▶ [YOUR GOAL]: In the entries below, begin at the line that has "shipping: 0.00 -> 15.90" and stop after the line that has "total: 11159.79 -> 9160.57"; output those lines exactly, leaving out pictures.

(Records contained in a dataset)
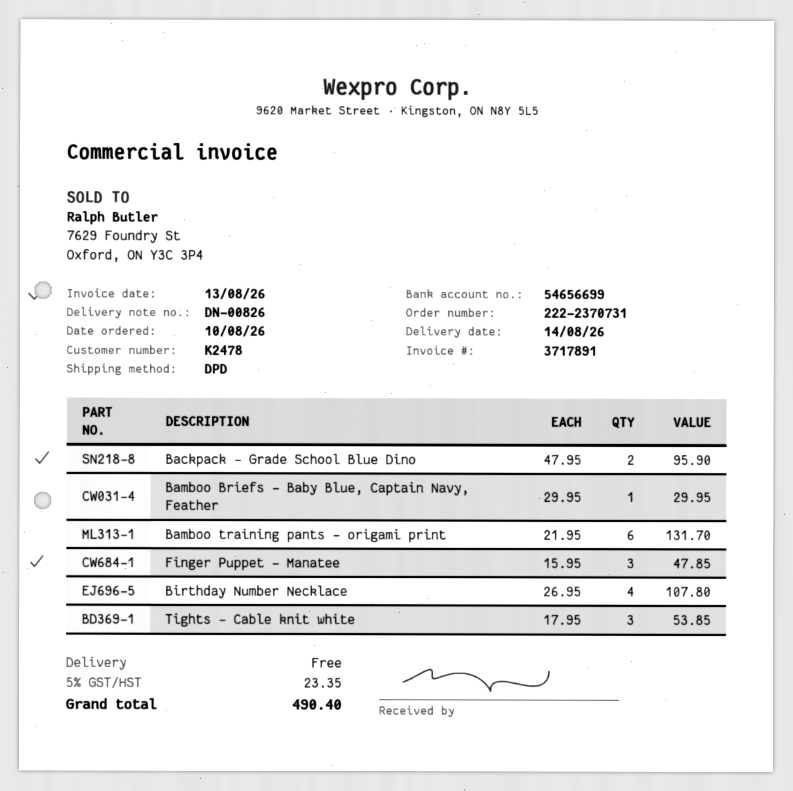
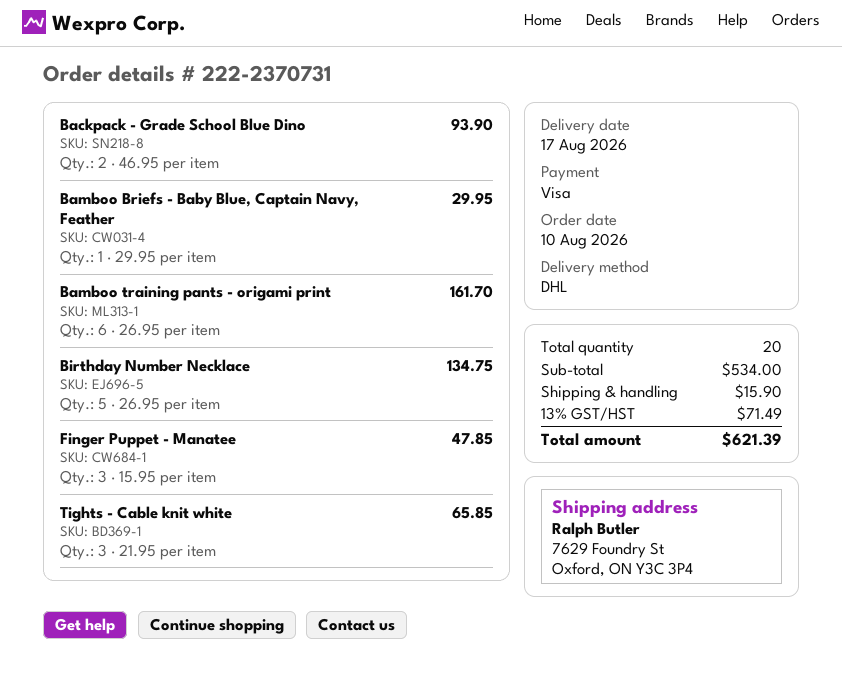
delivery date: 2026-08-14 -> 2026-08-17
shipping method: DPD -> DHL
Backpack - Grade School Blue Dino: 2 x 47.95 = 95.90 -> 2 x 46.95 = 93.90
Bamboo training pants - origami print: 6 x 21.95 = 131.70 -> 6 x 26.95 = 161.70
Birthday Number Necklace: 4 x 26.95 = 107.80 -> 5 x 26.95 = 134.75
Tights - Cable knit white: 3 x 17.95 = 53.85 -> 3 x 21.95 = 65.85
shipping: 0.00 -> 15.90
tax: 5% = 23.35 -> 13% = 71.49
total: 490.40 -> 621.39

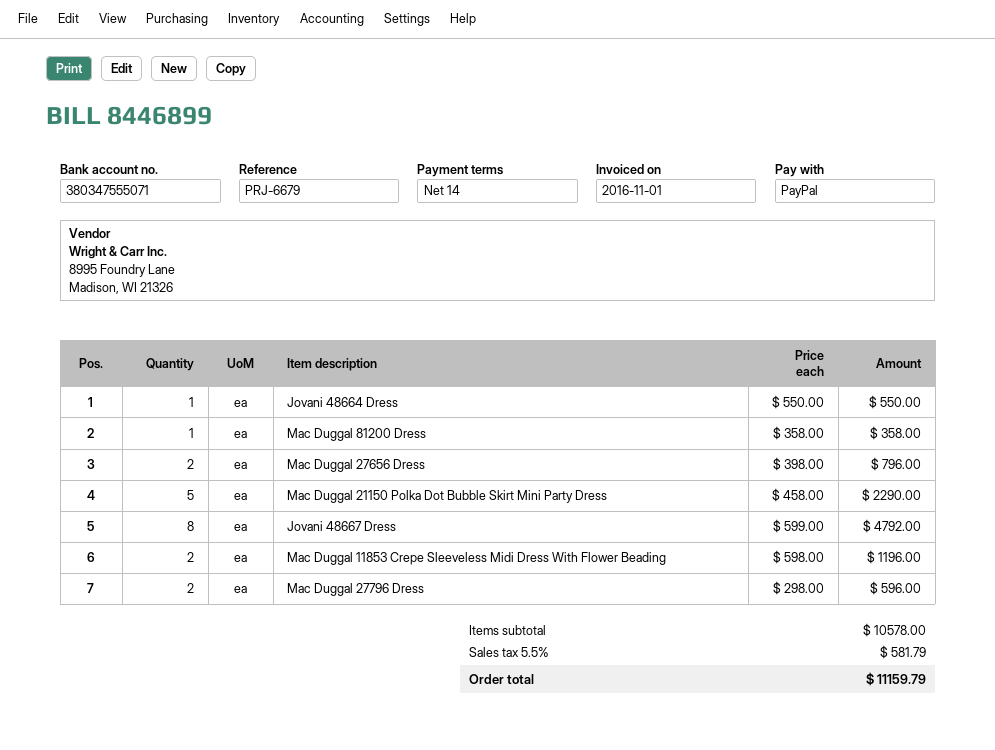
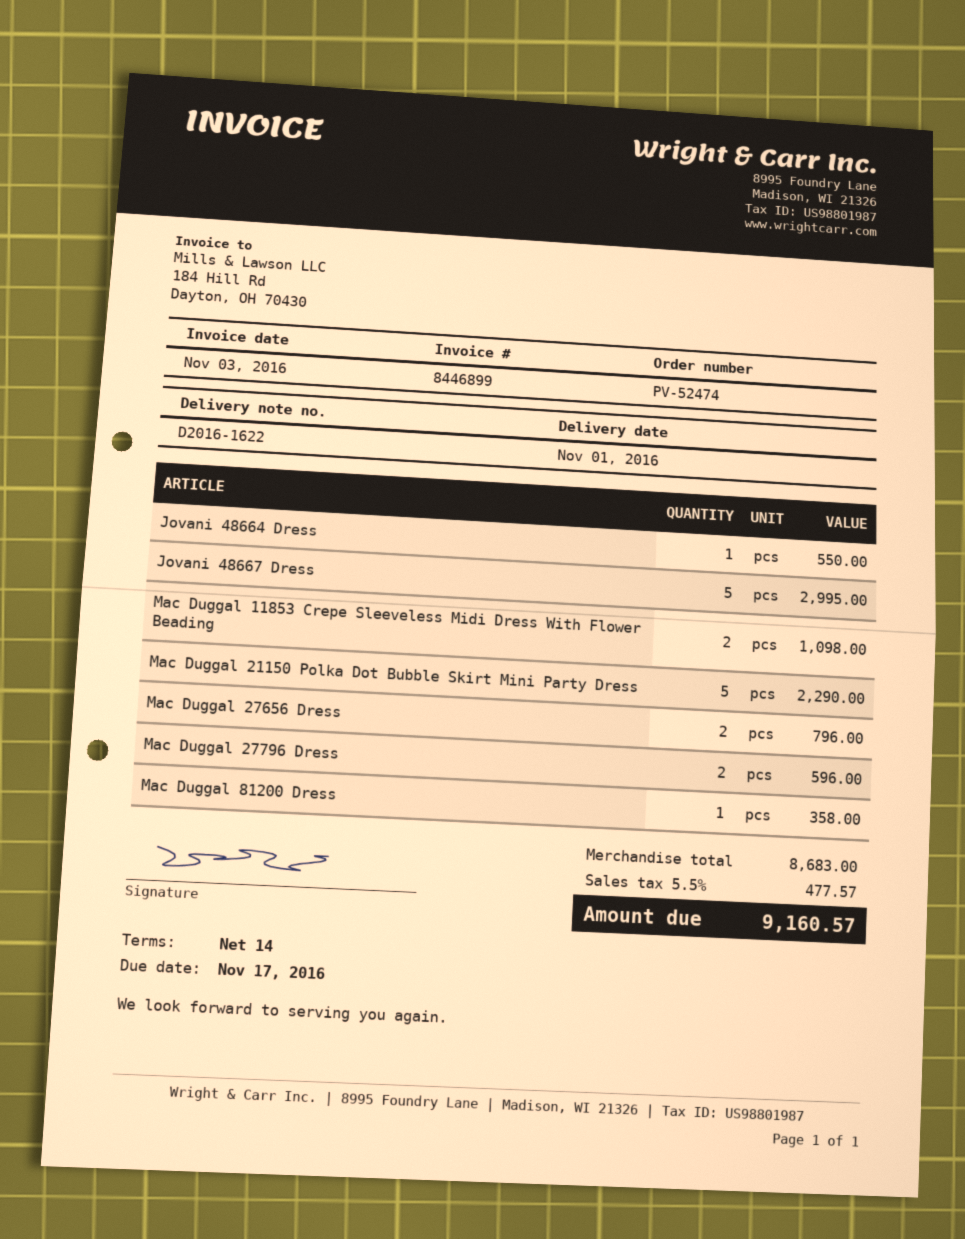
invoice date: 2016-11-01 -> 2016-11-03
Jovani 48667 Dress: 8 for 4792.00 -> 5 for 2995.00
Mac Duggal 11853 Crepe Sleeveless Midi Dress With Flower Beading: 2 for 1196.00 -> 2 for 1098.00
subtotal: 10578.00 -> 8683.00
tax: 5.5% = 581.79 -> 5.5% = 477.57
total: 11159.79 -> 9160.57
==
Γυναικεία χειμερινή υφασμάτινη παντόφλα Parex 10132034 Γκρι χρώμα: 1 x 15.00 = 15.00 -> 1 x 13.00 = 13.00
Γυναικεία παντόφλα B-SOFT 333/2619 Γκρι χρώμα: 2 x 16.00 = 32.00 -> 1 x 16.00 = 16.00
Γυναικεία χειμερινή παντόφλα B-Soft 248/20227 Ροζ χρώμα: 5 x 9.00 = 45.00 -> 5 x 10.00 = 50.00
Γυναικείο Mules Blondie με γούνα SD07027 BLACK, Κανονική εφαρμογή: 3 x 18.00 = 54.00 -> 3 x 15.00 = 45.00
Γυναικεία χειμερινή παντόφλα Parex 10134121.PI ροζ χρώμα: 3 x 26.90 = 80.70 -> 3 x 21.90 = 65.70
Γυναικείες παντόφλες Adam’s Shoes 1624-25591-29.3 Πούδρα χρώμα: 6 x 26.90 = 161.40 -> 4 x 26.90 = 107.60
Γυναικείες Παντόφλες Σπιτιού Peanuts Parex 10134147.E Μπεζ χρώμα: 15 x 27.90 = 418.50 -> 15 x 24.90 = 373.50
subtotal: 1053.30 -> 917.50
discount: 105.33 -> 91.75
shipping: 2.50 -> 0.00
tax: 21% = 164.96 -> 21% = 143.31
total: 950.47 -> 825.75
--
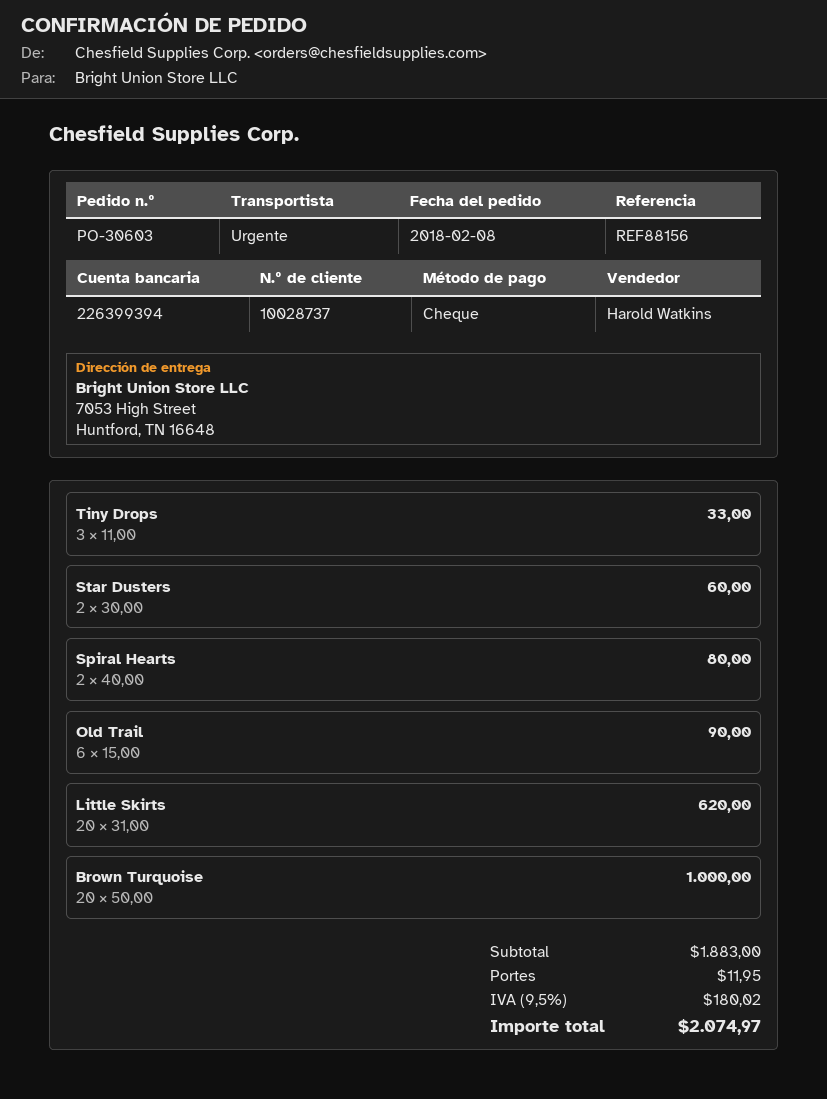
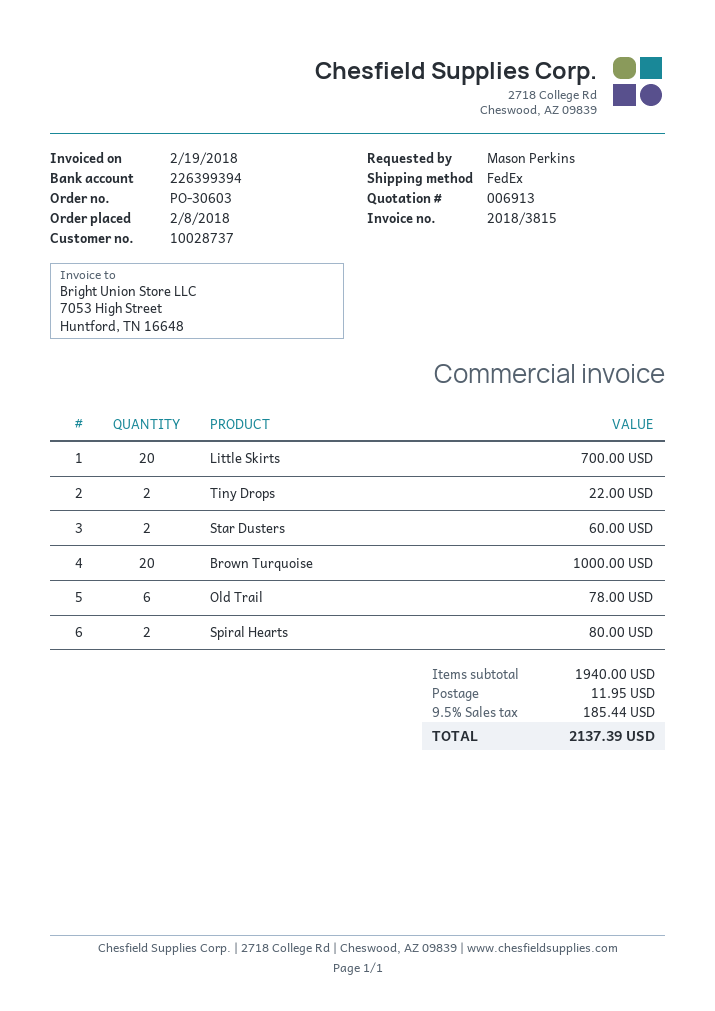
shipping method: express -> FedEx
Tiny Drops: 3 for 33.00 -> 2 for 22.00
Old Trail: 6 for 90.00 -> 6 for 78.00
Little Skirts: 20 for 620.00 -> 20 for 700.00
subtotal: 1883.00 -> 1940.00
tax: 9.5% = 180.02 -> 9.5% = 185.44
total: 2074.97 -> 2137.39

▶ [ANSWER SECTION]:
shipping: 0.00 -> 15.90
tax: 5% = 23.35 -> 13% = 71.49
total: 490.40 -> 621.39

invoice date: 2016-11-01 -> 2016-11-03
Jovani 48667 Dress: 8 for 4792.00 -> 5 for 2995.00
Mac Duggal 11853 Crepe Sleeveless Midi Dress With Flower Beading: 2 for 1196.00 -> 2 for 1098.00
subtotal: 10578.00 -> 8683.00
tax: 5.5% = 581.79 -> 5.5% = 477.57
total: 11159.79 -> 9160.57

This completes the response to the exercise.